US20250314789A1
INTERNAL IMAGING AND MODEL CONSTRUCTION
Publication
Application
Classifications
IPC Classifications
CPC Classifications
Applicants
Equinor Energy AS
Inventors
Steen Agerlin PETERSEN
Abstract
A method of obtaining a three-dimensional model of a current sub-surface formation. The method comprises obtaining three-dimensional, treated, physical survey data, and comprising measurement data at each of a multiplicity of indexed locations within a regular three-dimensional grid of indexed locations. For a given set of geological processes, a backward sequence of corresponding inverse geological processes is obtained which, when the backward sequence is applied to the treated physical survey data, transform that treated physical survey data into representative survey data which is approximately representative of the sub-surface formation at a time of its formation. A three-dimensional model of the sub-surface formation is derived at a time of its formation, the model comprising one or more material properties at each of said indexed locations, and said set of geological processes is applied to the derived three-dimensional model, in a forward sequence to obtain a current model of the sub-surface formation. Each of the geological processes and their inverses is defined as a linear or rotational shift, or combination of such shifts, of the measurement data or material properties between the indexed locations.
Figures
Description
TECHNICAL FIELD
[0001]The present invention relates to internal imaging and model construction for near real-time applications. It is applicable in particular, though not necessarily, to internal imaging of subsurface formations of the Earth and model construction of the same.
BACKGROUND
[0002]In many technical fields it is desirable to construct models that accurately represents properties and dimensions of internal, i.e. hidden, formations, using data collected by probing the formations with some form of energy, for example seismic energy, electromagnetic (EM) energy or X-rays, or passively via potential fields such as gravity and magnetic fields The constructed models essentially provide an image of the formation using no, or only limited, direct inspection of the interior of the formation. The construction can be challenging in a computational sense assuming that relatively high resolution and accuracy are required.

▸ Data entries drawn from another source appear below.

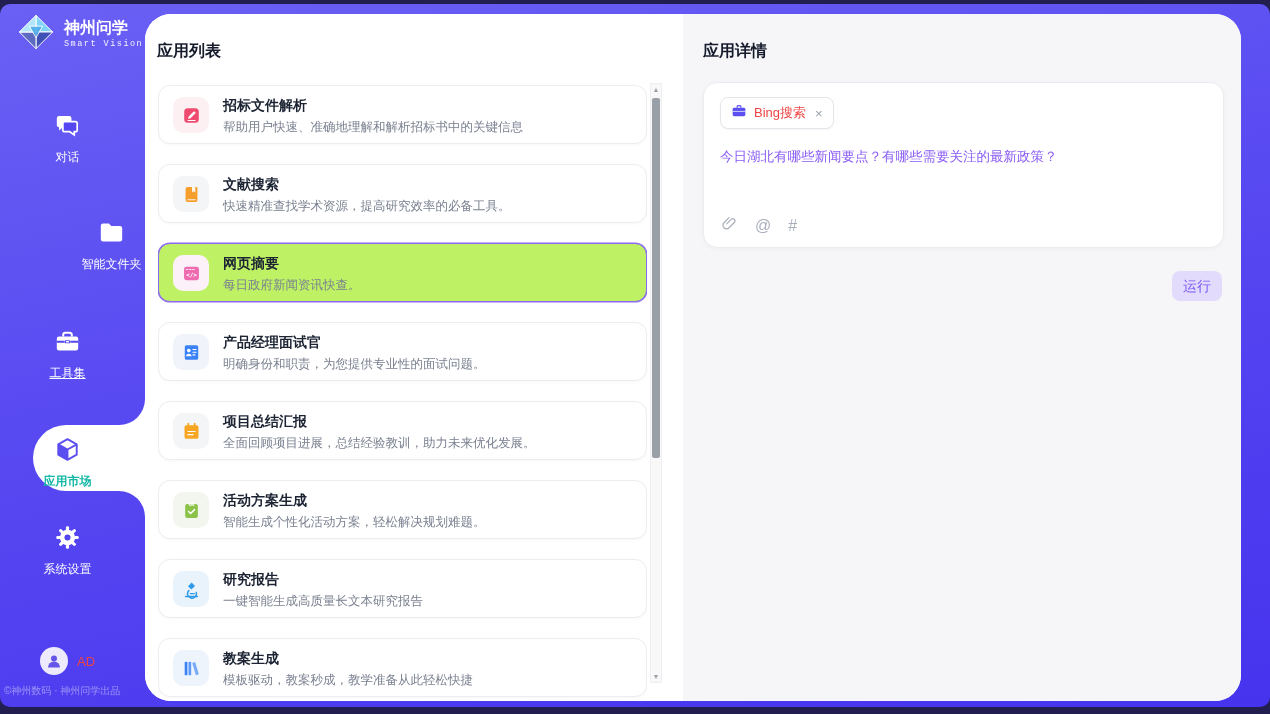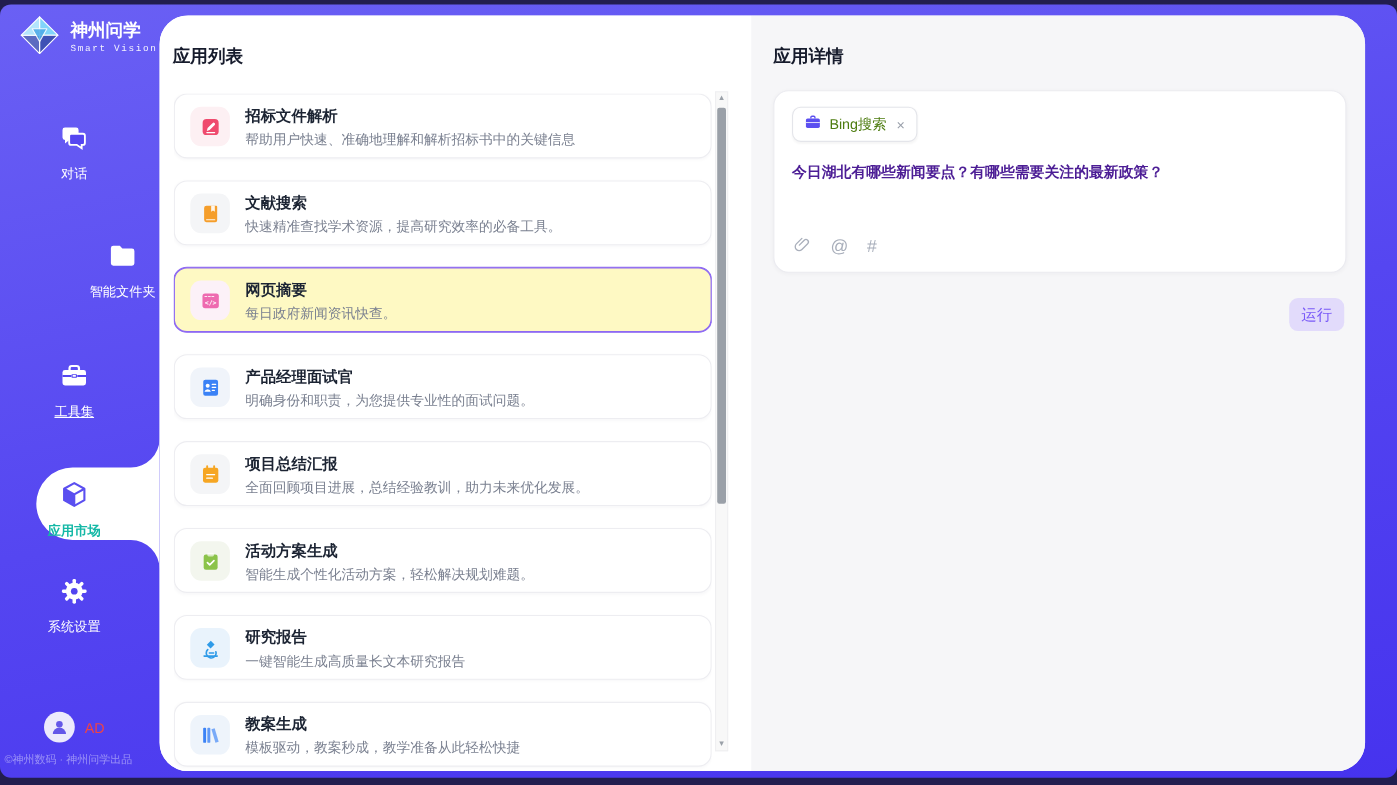"Bing搜索" .tool-tag-label { color: #4d7c0f -> #ef4444 }
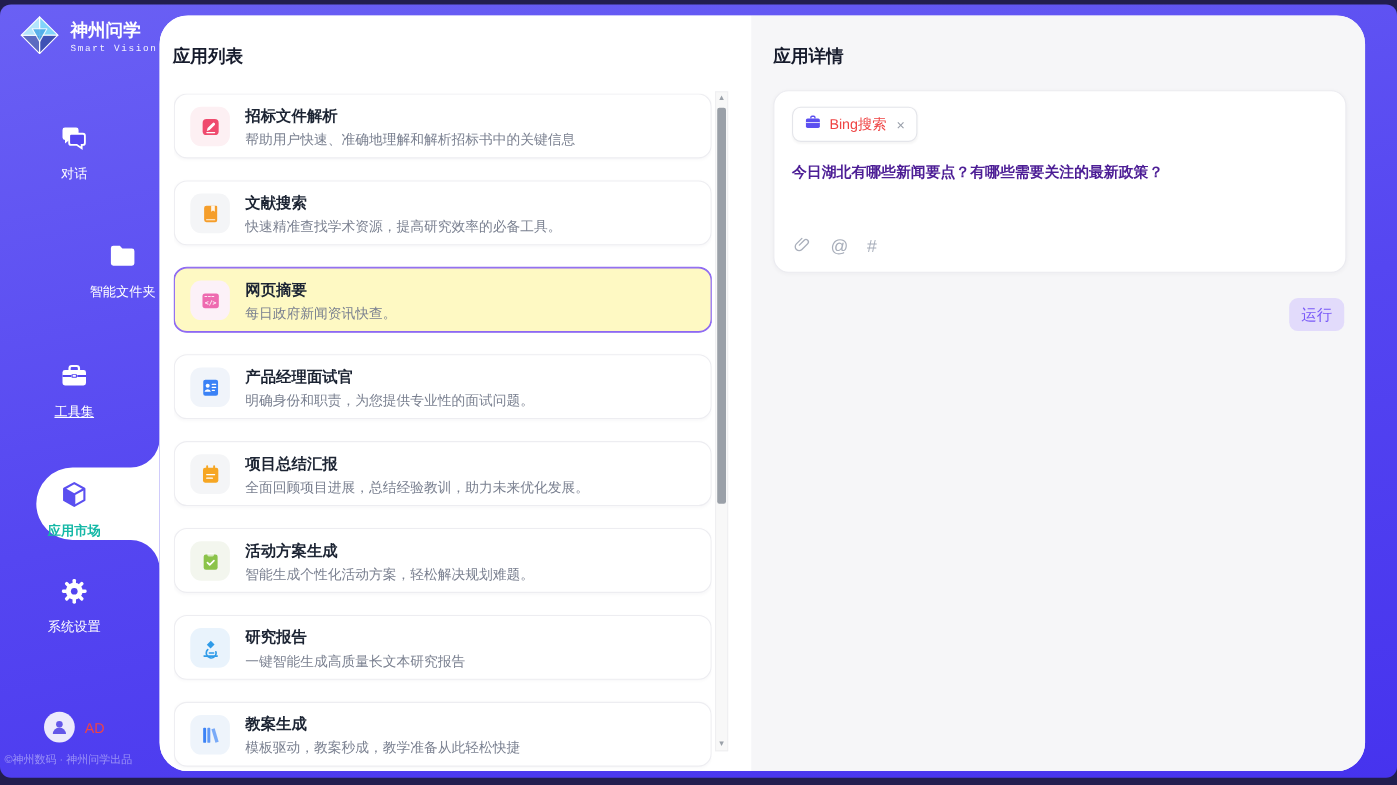"今日湖北有哪些新闻要点？有哪些需要关注的最新政策？" .query-text { color: #4c1d95 -> #8b5cf6; font-weight: bold -> none }
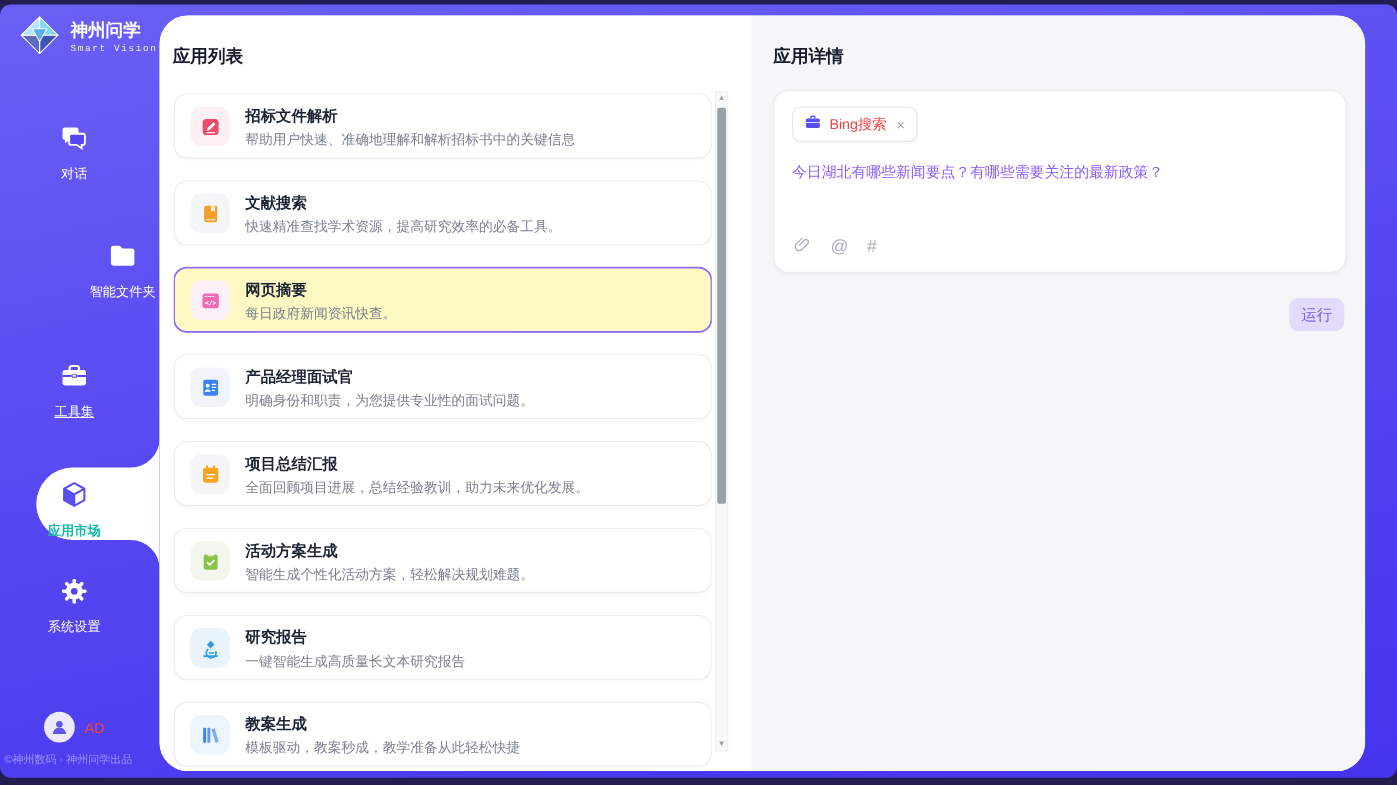"网页摘要" .app-item.selected { background: #fef9c3 -> #bef264 }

[0003]In the case of investigation of potential resources in the subsurface of the earth (e.g. oil or gas), their exploitation and/or injection of material (e.g. related to carbon capture and storage, CCS), it is extremely important to have an idea and some knowledge of the subsurface formation in order to be able to locate suitable reservoirs, manage drilling processes, and efficiently manage extraction or injection. In this field a typical model construction process involves performing a seismic survey by emitting seismic energy into the formation and reading the seismic response of the subsurface at selected receiver positions. Starting with a likely model of the formation, e.g. provided by geologists and geophysicists, a model optimization process is commonly used to iteratively adjust the likely model in small steps until a model is constructed that provides a similar seismic response to the recordings of the real Earth experiment.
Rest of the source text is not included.